## [GIVEN RECORDS]
++++
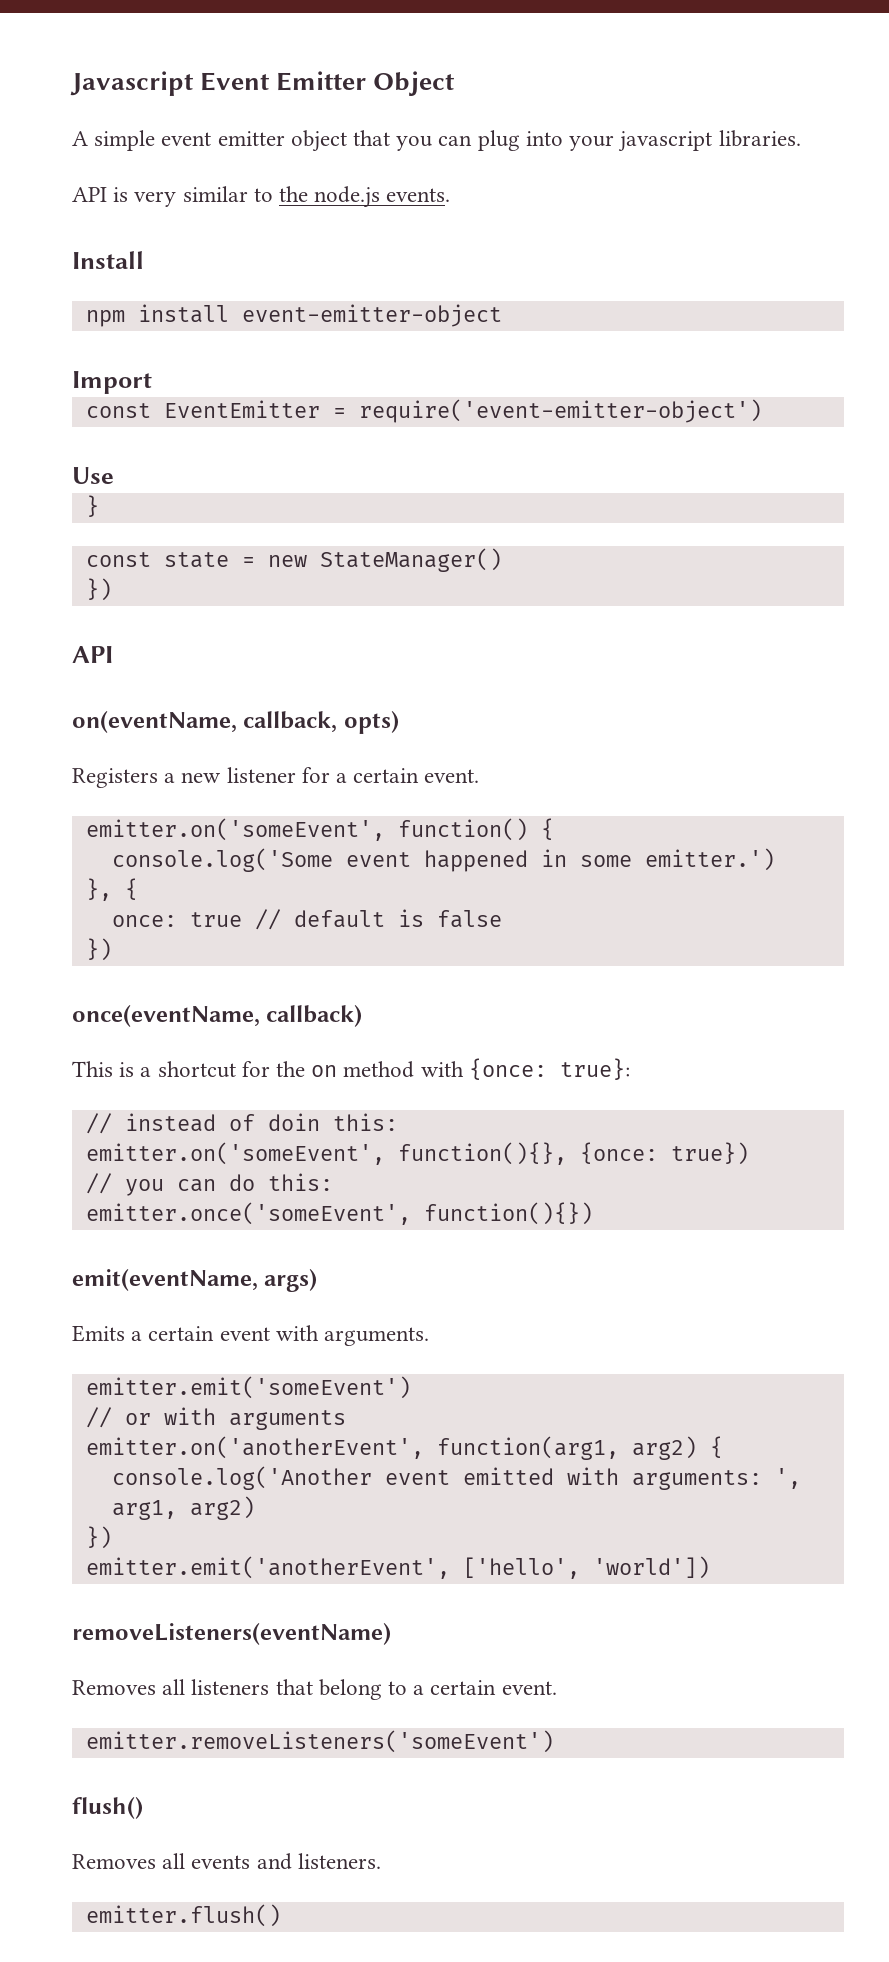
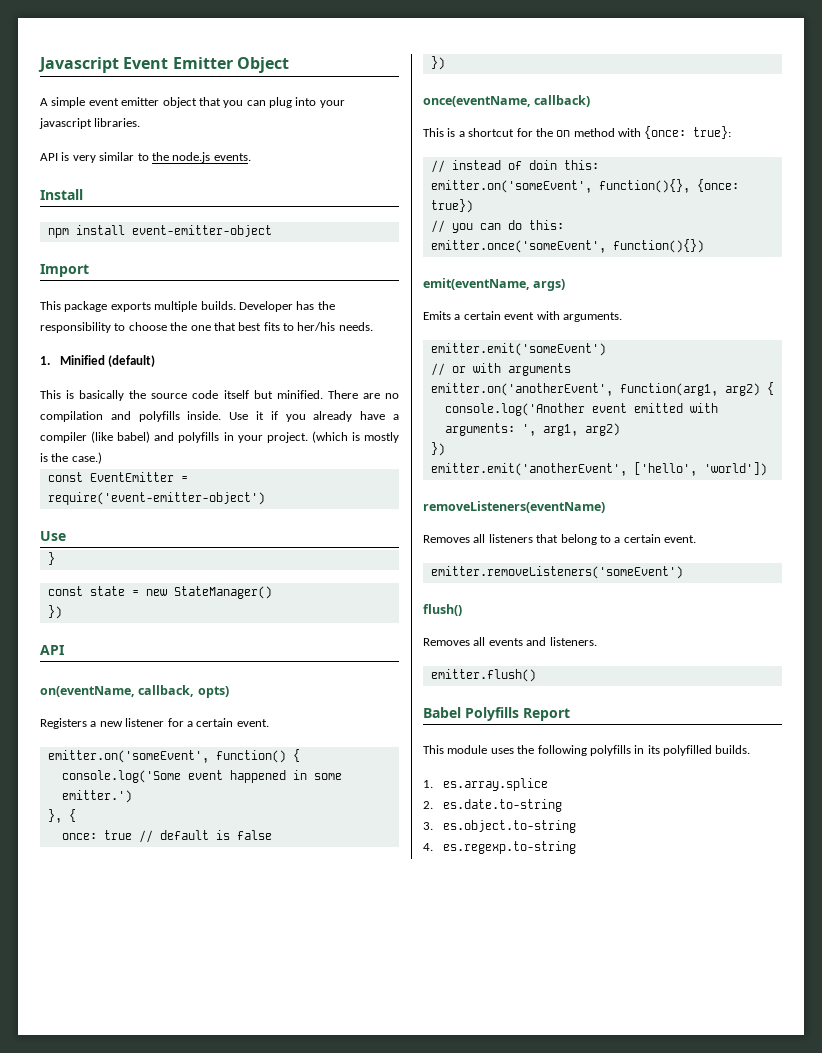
(152, 382) none -> [40,301,335,312] [40,322,373,333] [40,355,156,367] [40,390,399,401] [40,411,400,422] [40,431,399,443] [40,452,102,464] // This package exports multiple builds. Developer has the responsibility to choose the one that best fits to her/his needs. // 1. Minified (default) // This is basically the source code itself but minified. There are no compilation and polyfills inside. Use it if you already have a compiler (like babel) and polyfills in your project. (which is mostly is the case.)
(281, 1915) none -> [423,707,570,721] [423,745,751,756] [423,778,548,791] [423,799,562,812] [423,820,576,833] [423,841,576,854] // Babel Polyfills Report // This module uses the following polyfills in its polyfilled builds. // 1. es.array.splice // 2. es.date.to-string // 3. es.object.to-string // 4. es.regexp.to-string

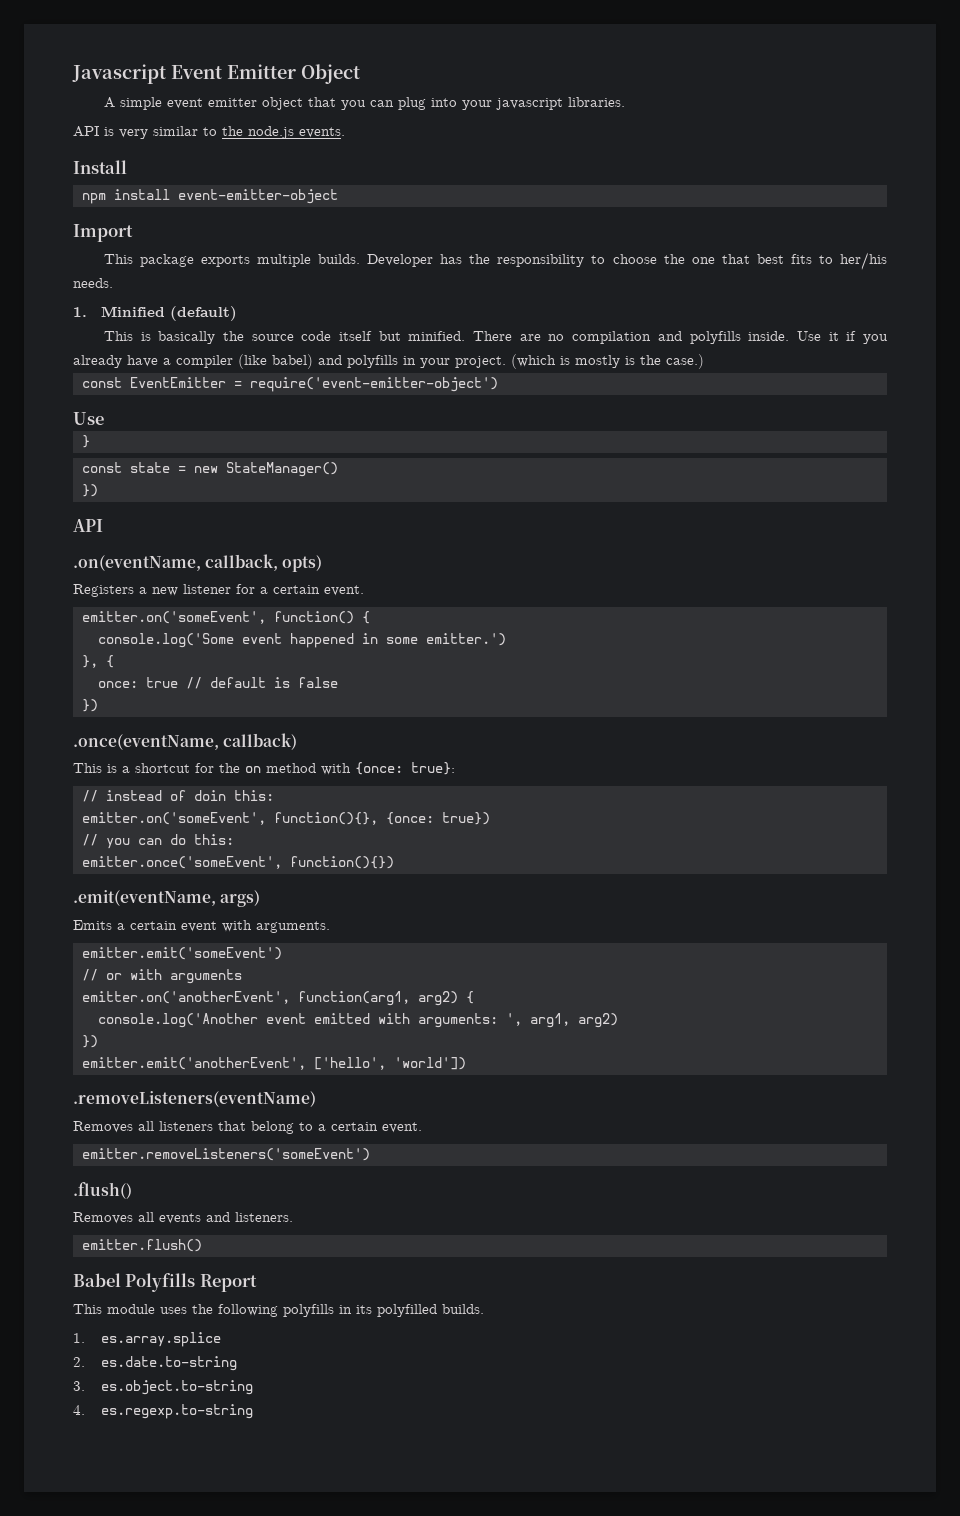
[40,686,135,697] on(eventName, -> [73,555,201,571] .on(eventName,
[423,96,531,107] once(eventName, -> [73,734,219,750] .once(eventName,
[423,278,530,290] emit(eventName, -> [73,890,216,906] .emit(eventName,
[423,501,605,513] removeListeners(eventName) -> [73,1091,316,1107] .removeListeners(eventName)
[423,604,462,616] flush() -> [73,1182,132,1199] .flush()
++++
## [TASK REQUIREMENTS]
Beginning at the line that holds "[40,686,135,697] on(eventName, ->", copy every line through the end of the entries exactly as given, and only those lines.

## [WRITTEN RESPONSE]
[40,686,135,697] on(eventName, -> [73,555,201,571] .on(eventName,
[423,96,531,107] once(eventName, -> [73,734,219,750] .once(eventName,
[423,278,530,290] emit(eventName, -> [73,890,216,906] .emit(eventName,
[423,501,605,513] removeListeners(eventName) -> [73,1091,316,1107] .removeListeners(eventName)
[423,604,462,616] flush() -> [73,1182,132,1199] .flush()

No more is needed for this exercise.